Tak Terima Divonis Lebih Berat Dari Damayanti, Budi Supriyanto Ajukan Banding
Budi Supriyanto tidak puas dengan vonis lima tahun yang diberikan Majelis Hakim Pengadilan Negeri Negeri Tindak Pidana Korupsi Jakarta.
Penulis: Eri Komar Sinaga
Editor: Adi Suhendi
Laporan Wartawan Tribunnews.com, Eri Komar Sinaga
TRIBUNNEWS.COM, JAKARTA - Budi Supriyanto tidak puas dengan vonis lima tahun yang diberikan Majelis Hakim Pengadilan Negeri Negeri Tindak Pidana Korupsi Jakarta.
Mantan Anggota Komisi V DPR RI tersebut melalui kuasa hukumnya telah mengajukan banding terhadap putusan tersebut.
Kuasa hukum Budi, Unoto Dwi Yulianto, mengatakan banding diajukan karena vonis terhadap kliennya lebih tinggi dibandingkan Damayanti Wisnu Putranti.
"Padahal DWP (Damayanti, red) adalah inisiator yang menawarkan dan membujuk BS (Budi) agar ikut mengalokasikan program aspirasinya di Maluku sebagaimana DWP," kata Unoto, Jakarta, Jumat (18/11/2016).
Politikus Partai Golkar tersebut juga ternyata kecewa lantaran pelaporan gratifikasi berupa uang yang dilaporkan ke KPK tidak dimasukkan dalam pertimbangan hakim.
Padahal, kata Unoto, kualitas pelaporan gratifikasi sebagai itikad baik.
Menurut ahli pidana kualitas derajatnya lebih tinggi daripada justice collaborator seperti DWP.
Unoto menyebutkan justice collaborator adalah hak narapidana untuk mendapatkan remisi, asimilasi, dan pembebasan bersyarat.

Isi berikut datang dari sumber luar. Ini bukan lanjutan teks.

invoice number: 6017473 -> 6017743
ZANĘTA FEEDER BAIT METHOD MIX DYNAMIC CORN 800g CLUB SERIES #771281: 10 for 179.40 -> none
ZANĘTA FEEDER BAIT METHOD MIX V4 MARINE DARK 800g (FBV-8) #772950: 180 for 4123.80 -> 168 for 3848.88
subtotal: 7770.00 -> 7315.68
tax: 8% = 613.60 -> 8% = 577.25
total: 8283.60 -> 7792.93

Bukan hak untuk dituntut meringankan.
"Kami tidak masalah DWP mendapatkan JC. Namun, tindakan BS haruslah diapresiasi KPK demi preseden penegakan hukum ke depan," ungkap Utoyo.

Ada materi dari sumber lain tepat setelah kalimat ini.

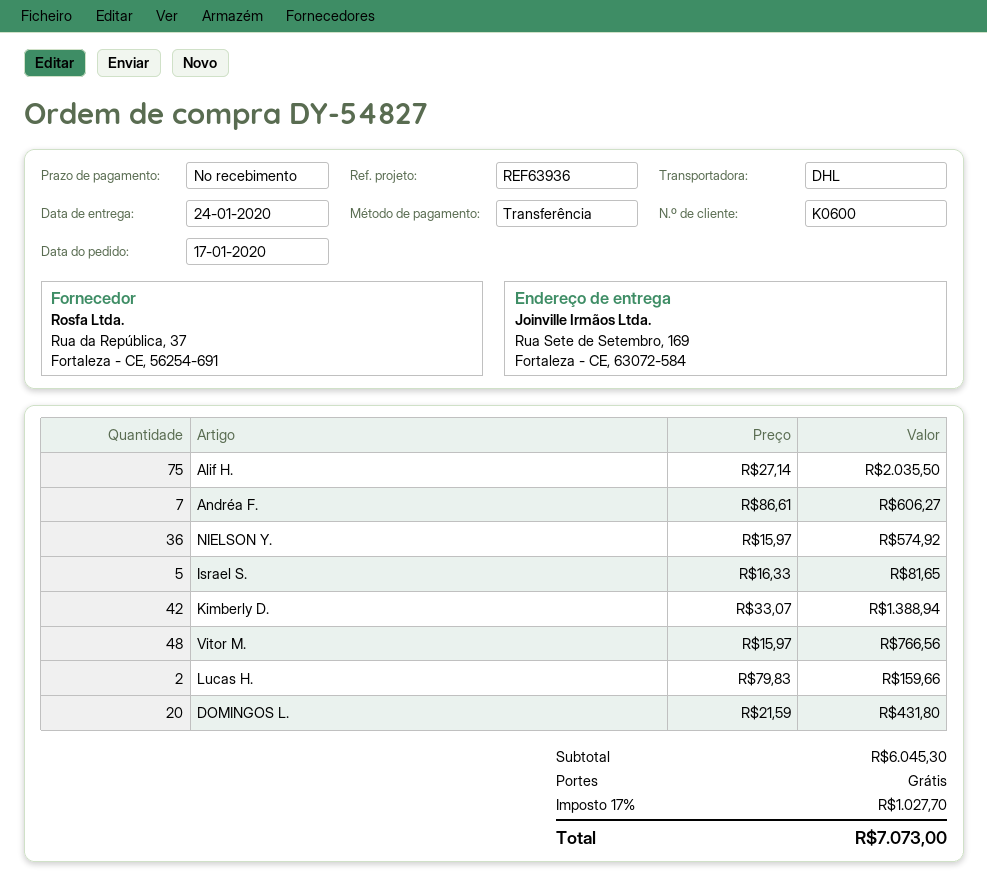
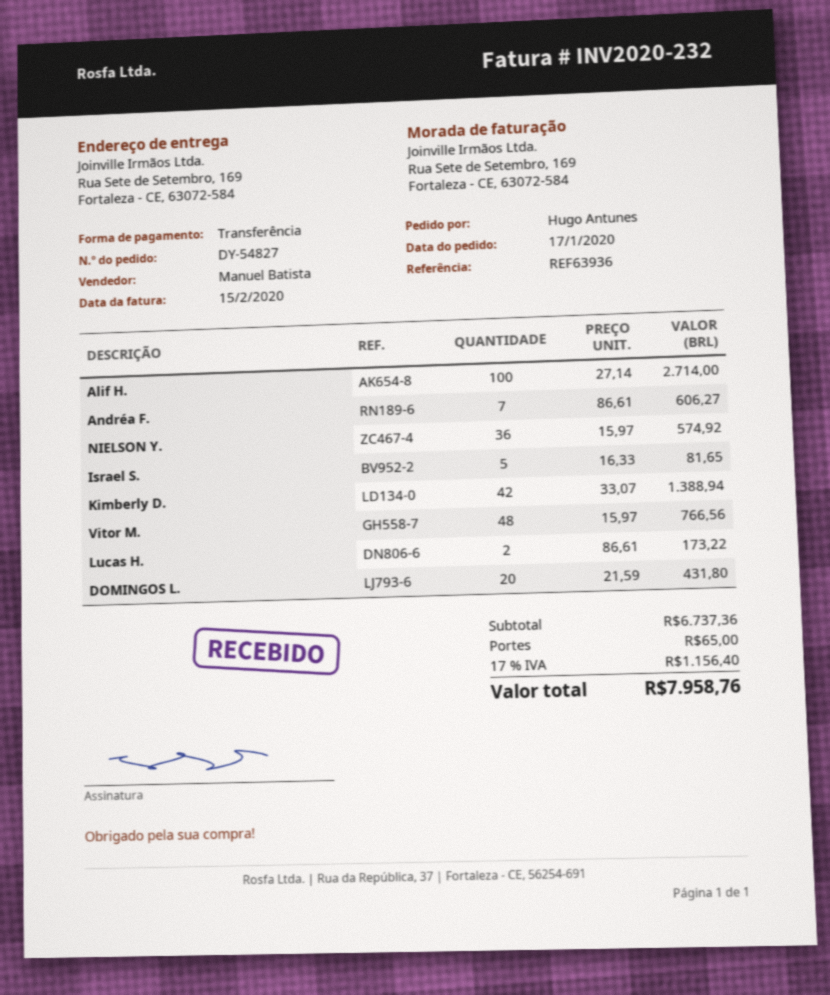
Alif H.: 75 x 27.14 = 2035.50 -> 100 x 27.14 = 2714.00
Lucas H.: 2 x 79.83 = 159.66 -> 2 x 86.61 = 173.22
subtotal: 6045.30 -> 6737.36
shipping: 0.00 -> 65.00
tax: 17% = 1027.70 -> 17% = 1156.40
total: 7073.00 -> 7958.76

Dituntut lebih berat padahal melaporkan gratifikasi, Utoyo menyebutnya akan menutup penerima yang lain untuk melaporkan ke KPK.
"Toh akan tetap dihukum yang bahkan lebih berat dari inisiator atau koordinatornya," kata Utoyo.

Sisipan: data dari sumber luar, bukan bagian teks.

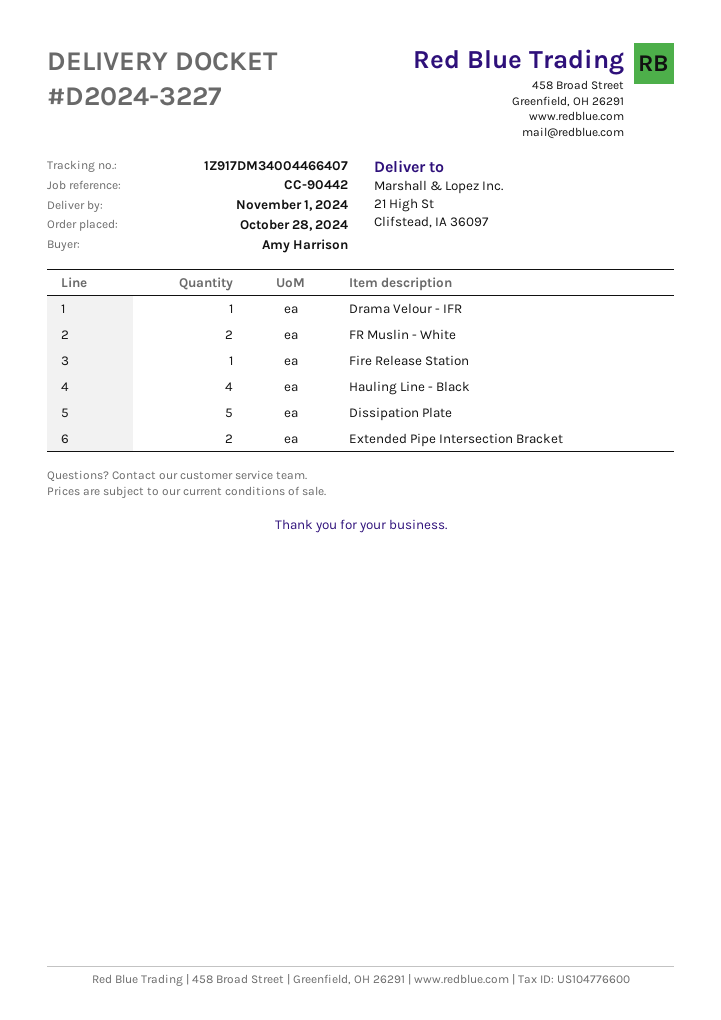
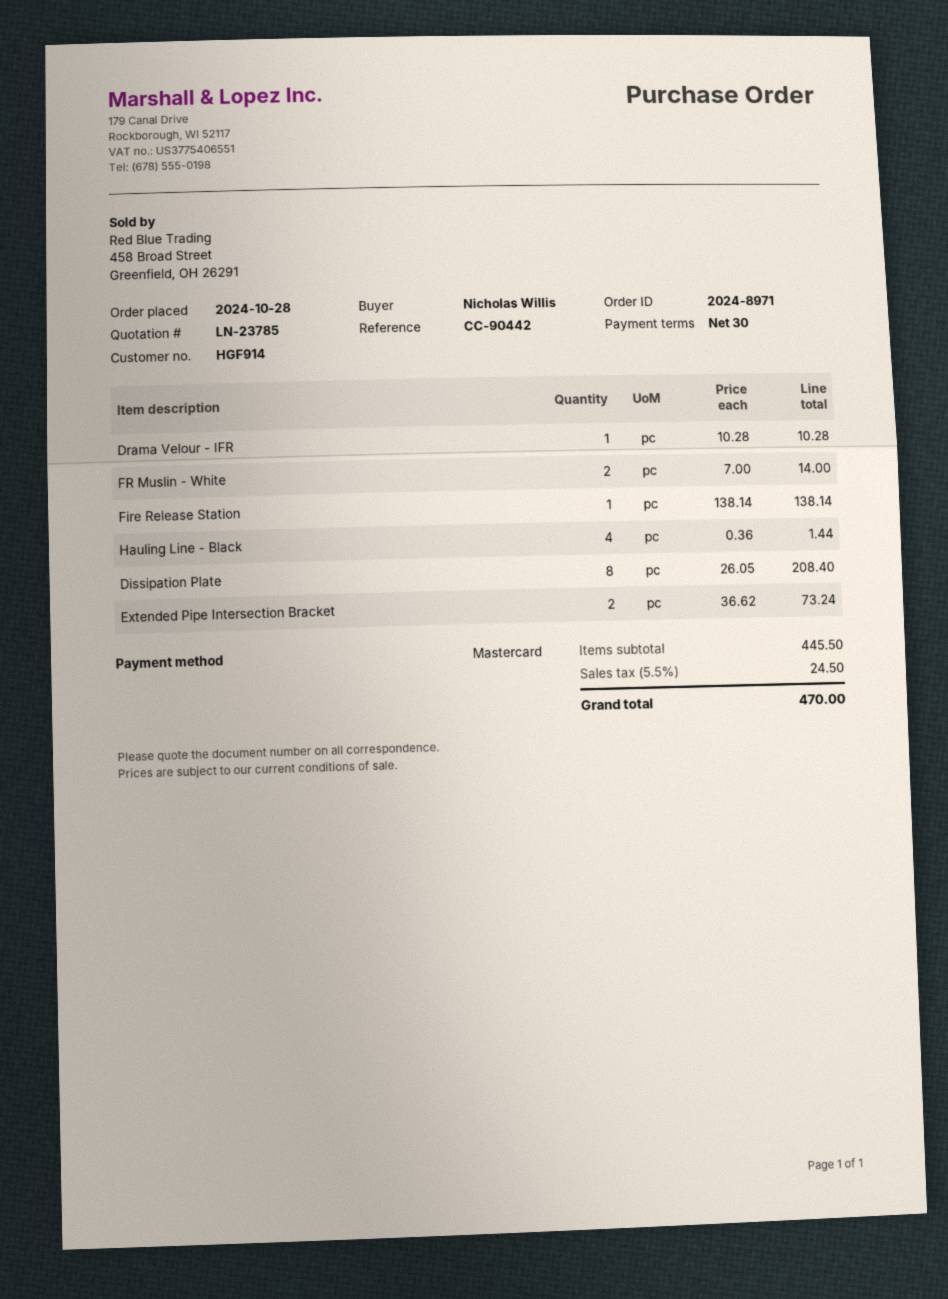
ordered by: Amy Harrison -> Nicholas Willis
Dissipation Plate: 5 -> 8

Sebelumnya, Majelis Hakim Pengadilan Negeri Tindak Pidana Korupsi memvonis Budi Supriyanto 5 tahun penjara dan membayar denda Rp 300 juta subsider 2 bulan kurungan.
Dalam pertimbangannya, Majelis Hakim menilai perbuatan Budi tidak mendukung upaya pemerintah dalam pemberantasan korupsi.
Budi dianggap telah merusak check and balances antara legislatif dan eksekutif. Selain itu, tindakannya telah membuat proyek pembangunan infrastruktur di Maluku dan Maluku Utara dibatalkan.
Budi terbukti menerima suap sebesar 404.000 dollar Singapura atau senilai Rp 4 miliar dari Direktur PT Windhu Tunggal Utama Abdul Khoir.
Budi sebelumnya dituntut JPU hukuman sembilan tahun penjara dan denda Rp 300 juta subsidair empat bulan kurungan.2/3 dari tuntutan tersebut adalah enam tahun penjara.
Sementara Damayanti Wisnu Putranti divonis 4,5 tahun penjara dan denda Rp 500 juta subsider 3 bulan kurungan oleh Majelis Hakim pada Pengadilan Tipikor Jakarta.